Content starts
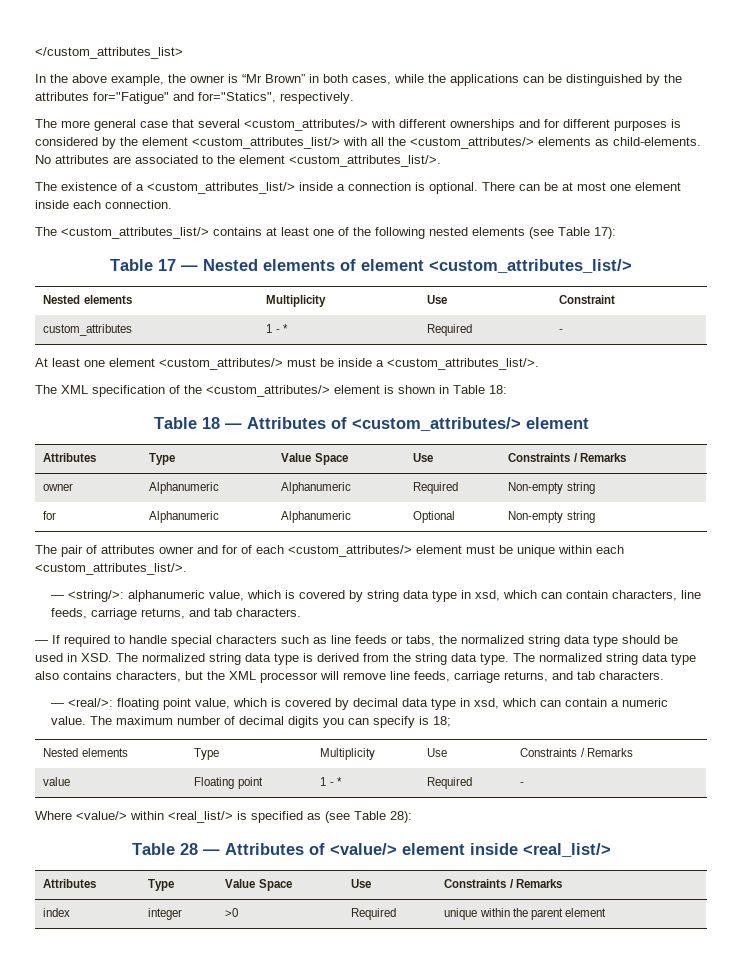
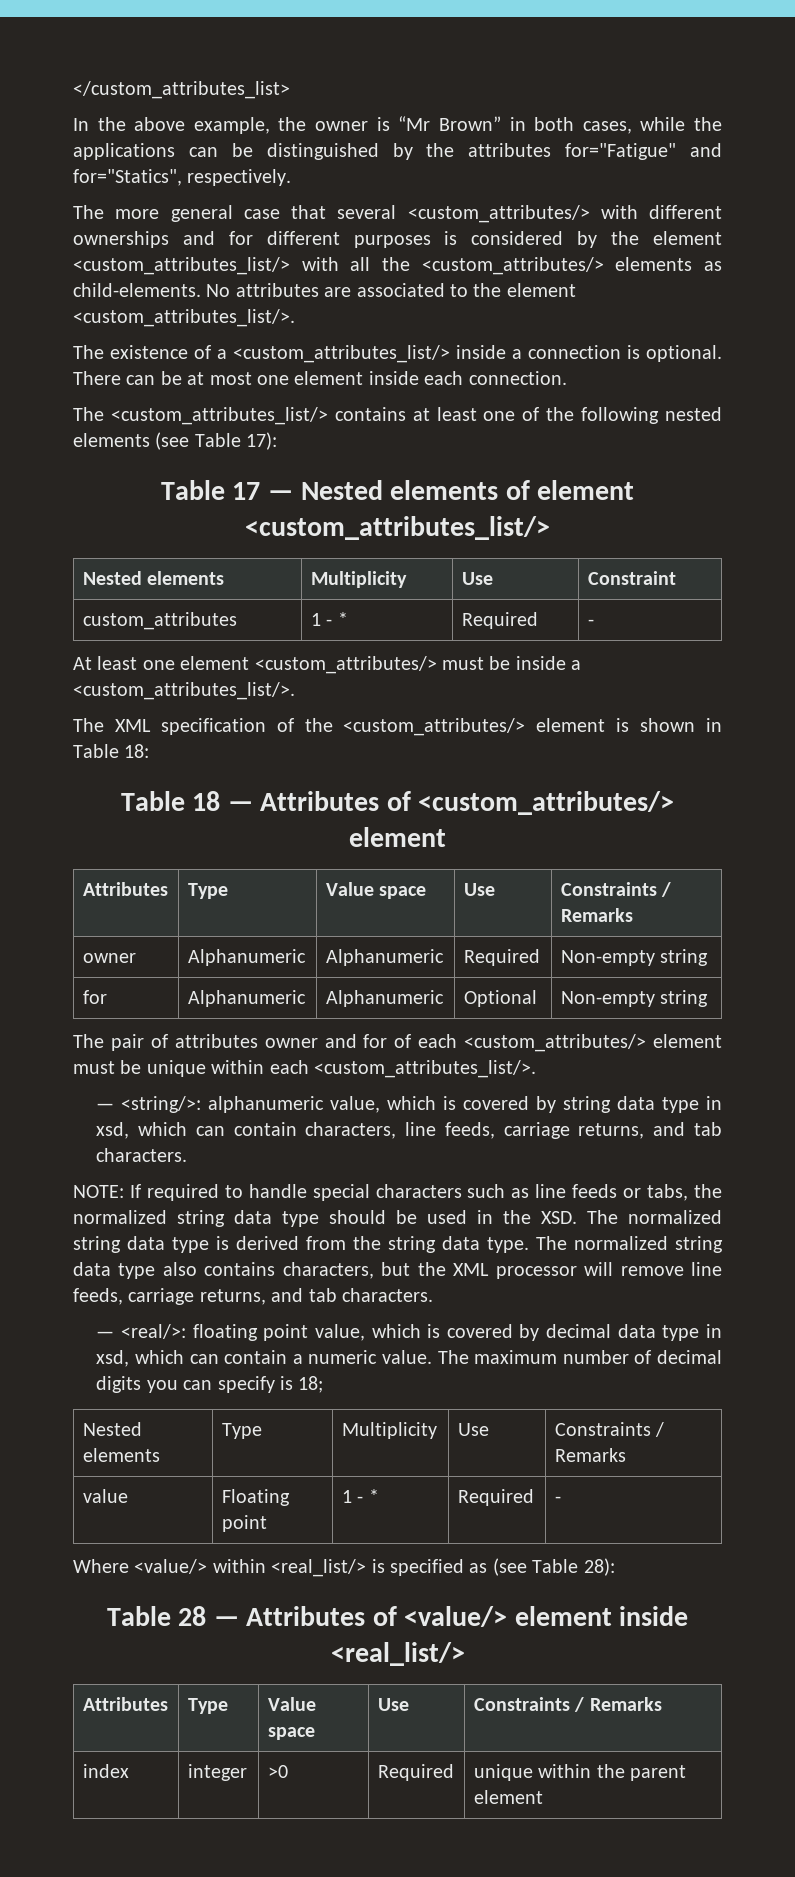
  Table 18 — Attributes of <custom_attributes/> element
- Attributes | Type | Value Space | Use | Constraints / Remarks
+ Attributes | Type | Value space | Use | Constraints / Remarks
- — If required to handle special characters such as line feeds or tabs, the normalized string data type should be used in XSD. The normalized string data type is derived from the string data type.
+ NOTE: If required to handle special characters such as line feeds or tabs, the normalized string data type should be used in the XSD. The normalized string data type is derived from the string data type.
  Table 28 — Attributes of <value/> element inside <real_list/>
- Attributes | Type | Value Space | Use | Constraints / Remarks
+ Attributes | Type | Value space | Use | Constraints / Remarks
Content ends
What the task asks
Write out again only the lines from the one with "- — If required" through the last line of the records above. Keep every word as it stands.

Exercise response
- — If required to handle special characters such as line feeds or tabs, the normalized string data type should be used in XSD. The normalized string data type is derived from the string data type.
+ NOTE: If required to handle special characters such as line feeds or tabs, the normalized string data type should be used in the XSD. The normalized string data type is derived from the string data type.
  Table 28 — Attributes of <value/> element inside <real_list/>
- Attributes | Type | Value Space | Use | Constraints / Remarks
+ Attributes | Type | Value space | Use | Constraints / Remarks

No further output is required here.